*** Opening of Exercise input ***

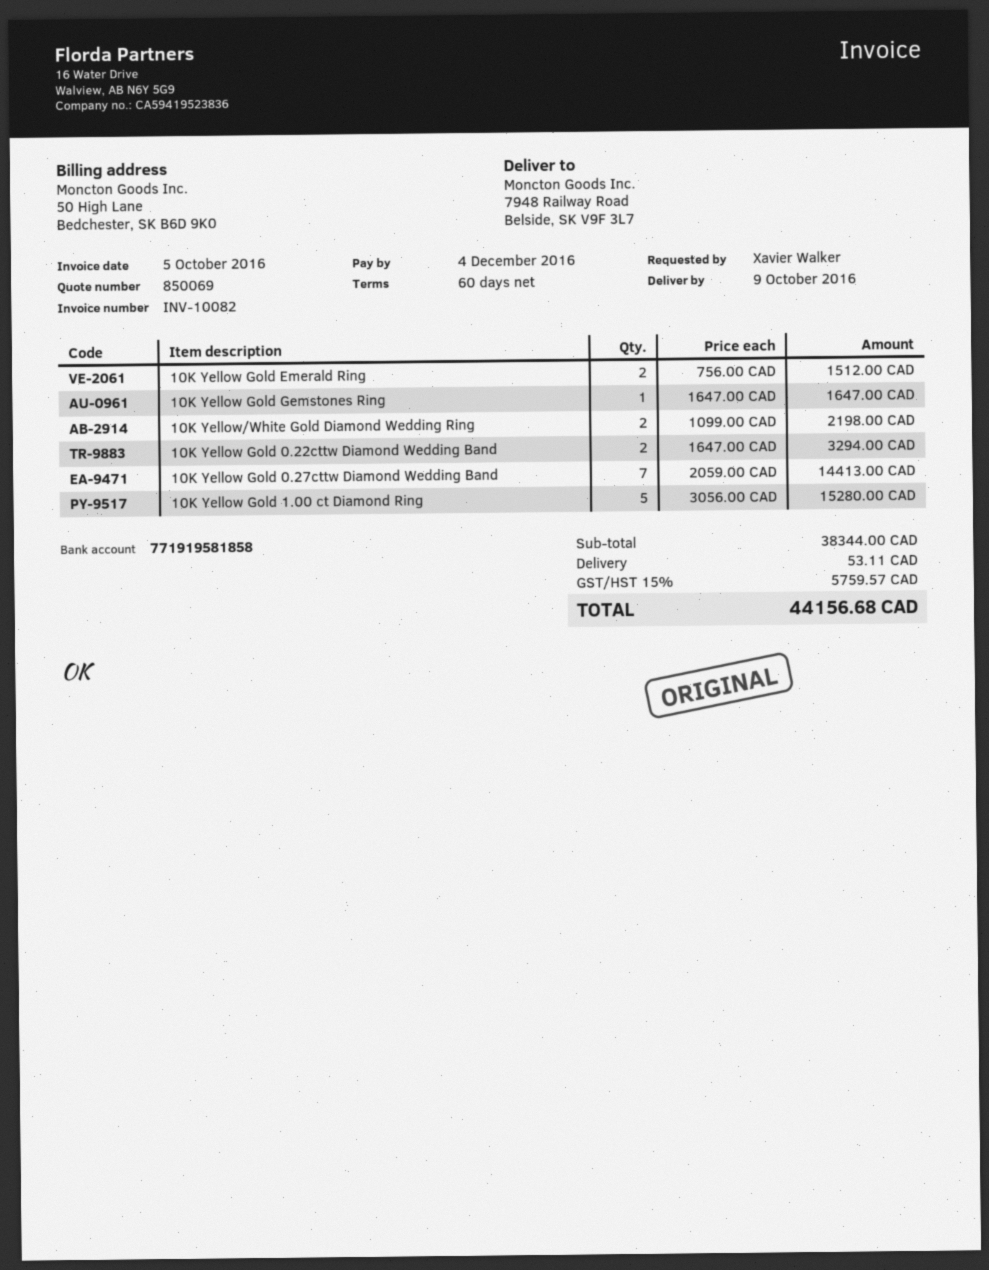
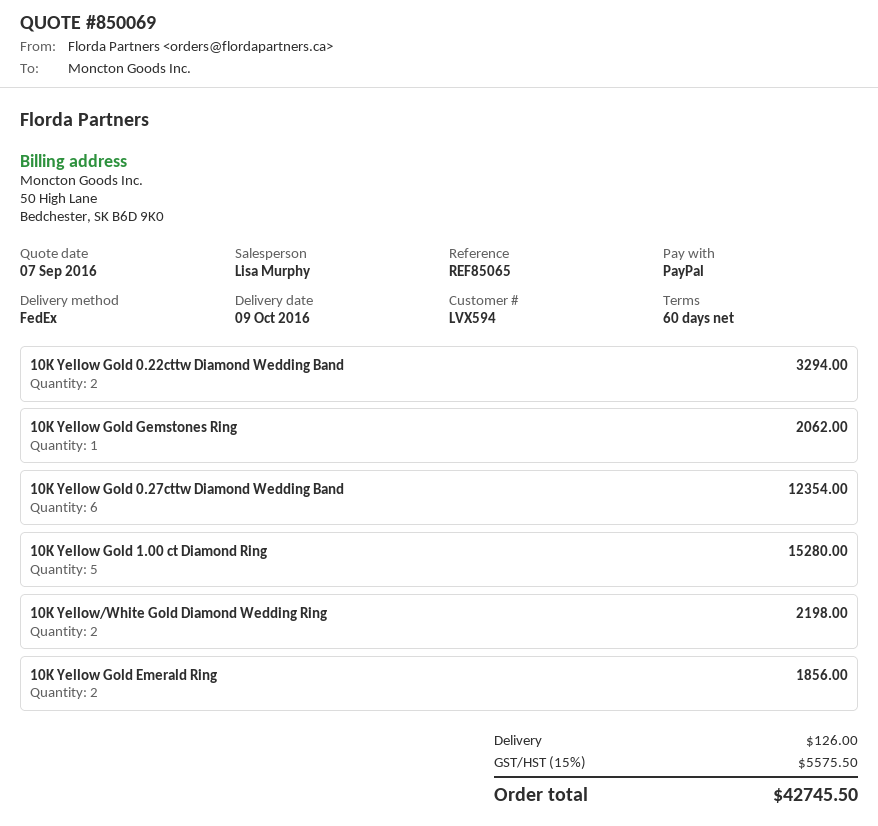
10K Yellow Gold Emerald Ring: 2 for 1512.00 -> 2 for 1856.00
10K Yellow Gold Gemstones Ring: 1 for 1647.00 -> 1 for 2062.00
10K Yellow Gold 0.27cttw Diamond Wedding Band: 7 for 14413.00 -> 6 for 12354.00
shipping: 53.11 -> 126.00
tax: 15% = 5759.57 -> 15% = 5575.50
total: 44156.68 -> 42745.50

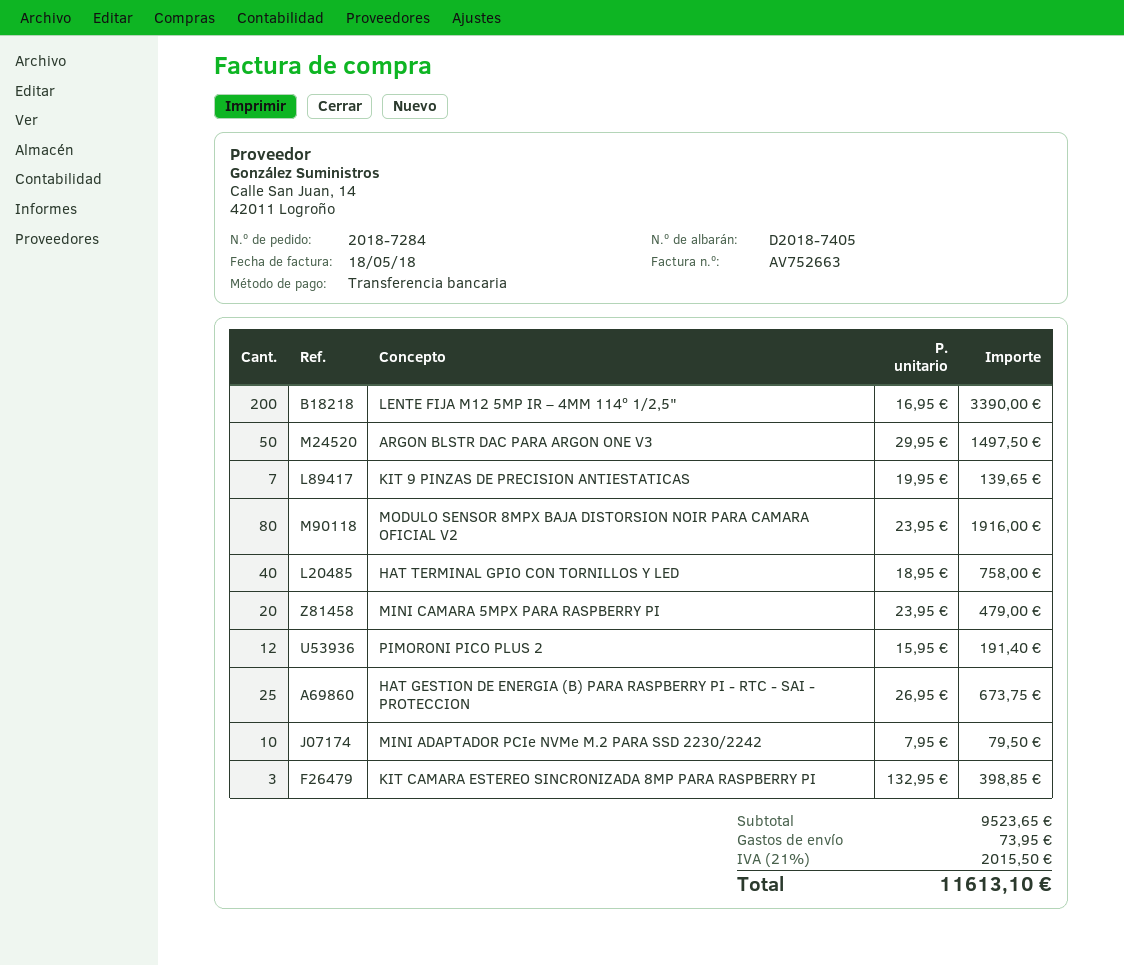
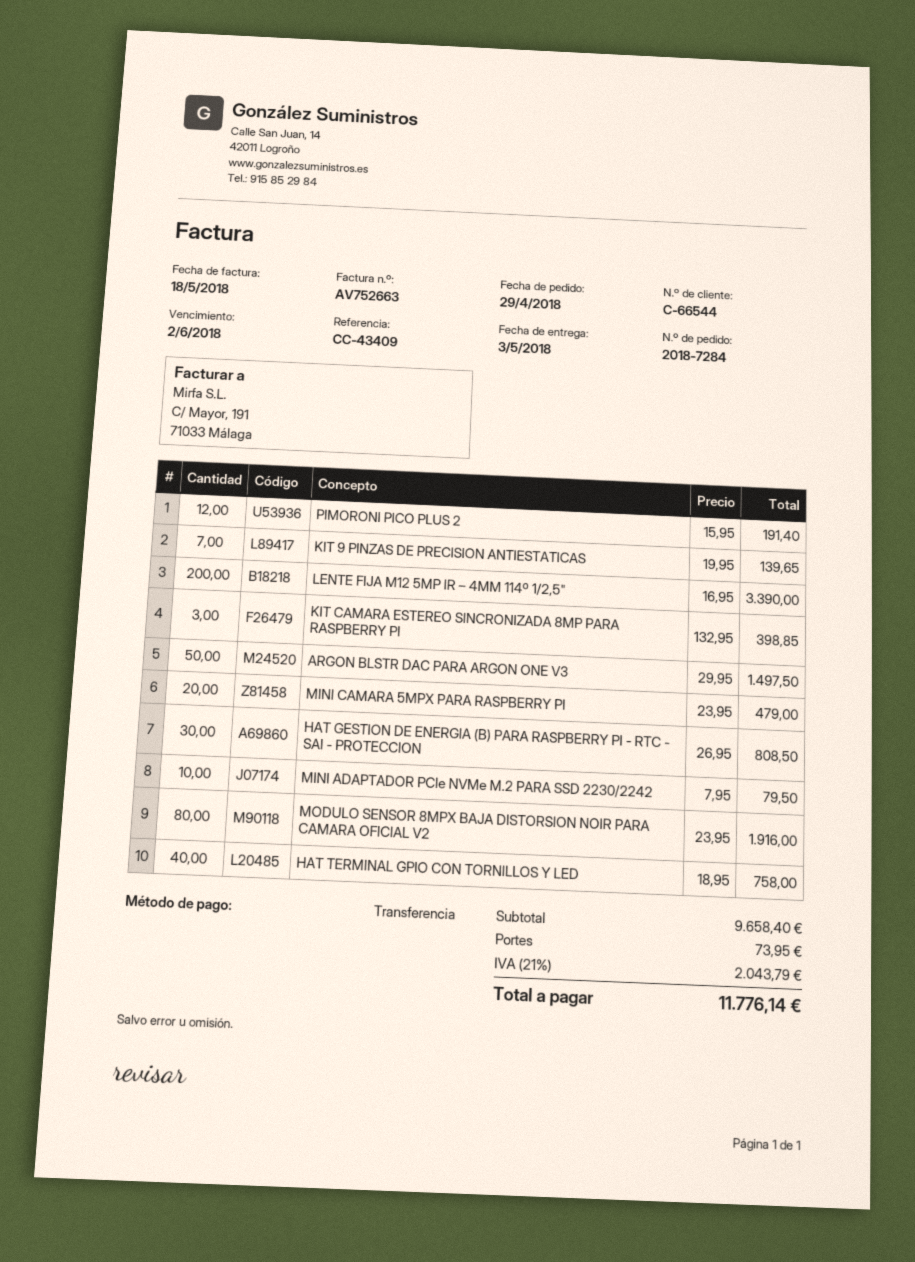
HAT GESTION DE ENERGIA (B) PARA RASPBERRY PI - RTC - SAI - PROTECCION: 25 x 26.95 = 673.75 -> 30 x 26.95 = 808.50
subtotal: 9523.65 -> 9658.40
tax: 21% = 2015.50 -> 21% = 2043.79
total: 11613.10 -> 11776.14

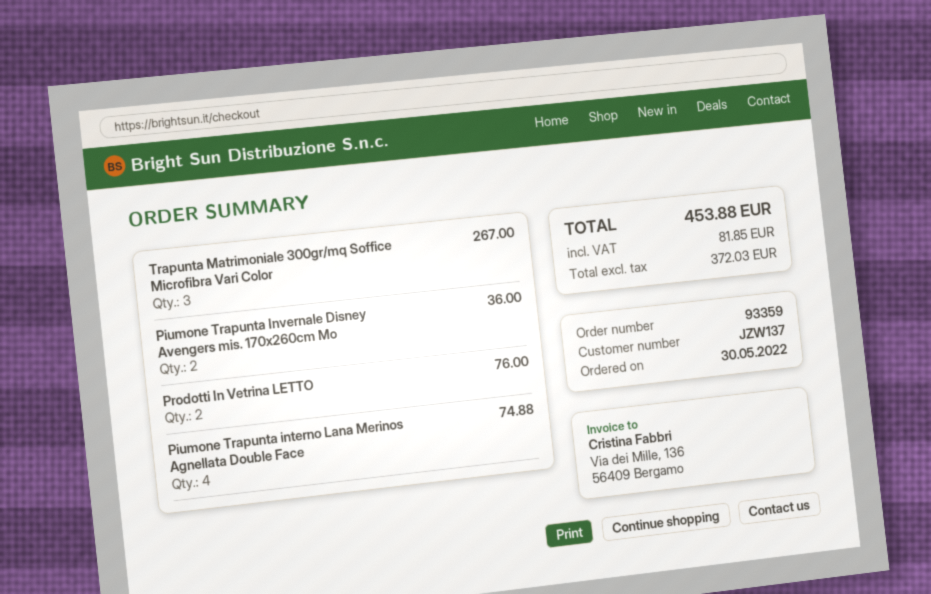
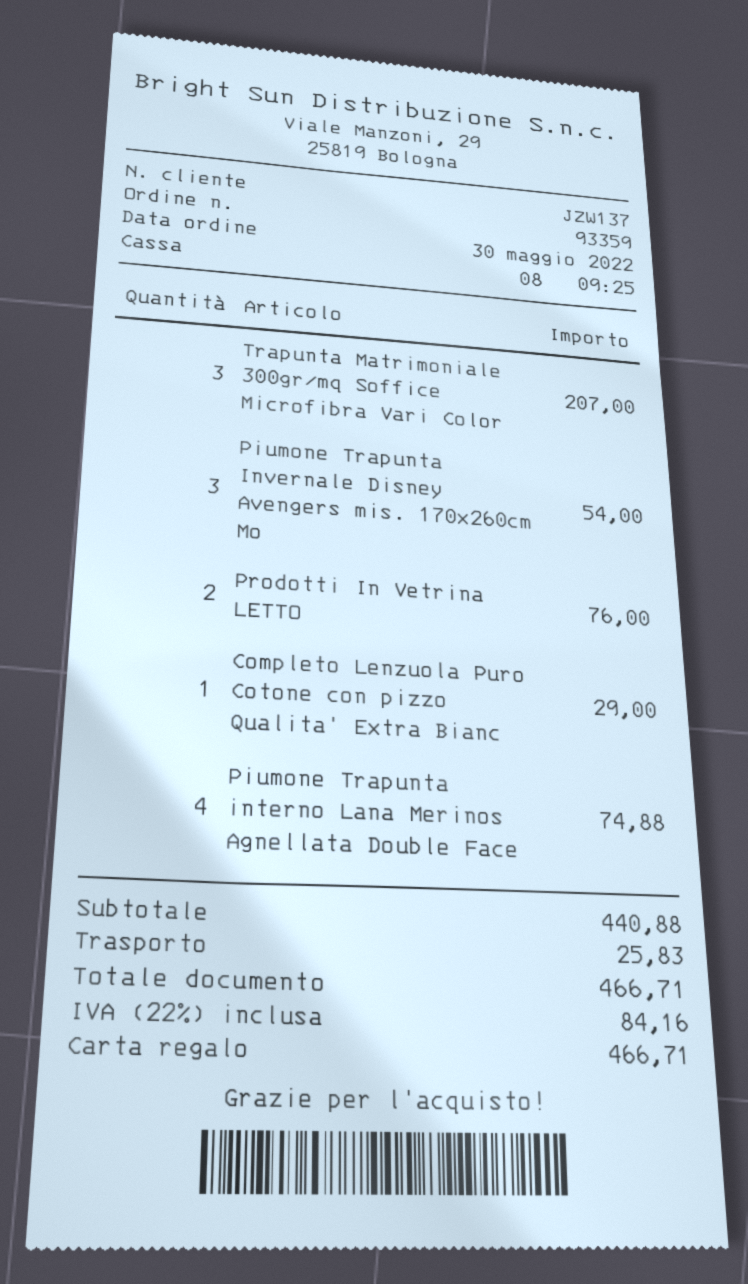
Trapunta Matrimoniale 300gr/mq Soffice Microfibra Vari Color: 3 for 267.00 -> 3 for 207.00
Piumone Trapunta Invernale Disney Avengers mis. 170x260cm Mo: 2 for 36.00 -> 3 for 54.00
Completo Lenzuola Puro Cotone con pizzo Qualita' Extra Bianc: none -> 1 for 29.00
shipping: none -> 25.83
tax: 81.85 -> 84.16
total: 453.88 -> 466.71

*** Close of Exercise input ***

▸ Problem details
Pictures aside, write out all of the records exactly.

▸ Your solution
10K Yellow Gold Emerald Ring: 2 for 1512.00 -> 2 for 1856.00
10K Yellow Gold Gemstones Ring: 1 for 1647.00 -> 1 for 2062.00
10K Yellow Gold 0.27cttw Diamond Wedding Band: 7 for 14413.00 -> 6 for 12354.00
shipping: 53.11 -> 126.00
tax: 15% = 5759.57 -> 15% = 5575.50
total: 44156.68 -> 42745.50

HAT GESTION DE ENERGIA (B) PARA RASPBERRY PI - RTC - SAI - PROTECCION: 25 x 26.95 = 673.75 -> 30 x 26.95 = 808.50
subtotal: 9523.65 -> 9658.40
tax: 21% = 2015.50 -> 21% = 2043.79
total: 11613.10 -> 11776.14

Trapunta Matrimoniale 300gr/mq Soffice Microfibra Vari Color: 3 for 267.00 -> 3 for 207.00
Piumone Trapunta Invernale Disney Avengers mis. 170x260cm Mo: 2 for 36.00 -> 3 for 54.00
Completo Lenzuola Puro Cotone con pizzo Qualita' Extra Bianc: none -> 1 for 29.00
shipping: none -> 25.83
tax: 81.85 -> 84.16
total: 453.88 -> 466.71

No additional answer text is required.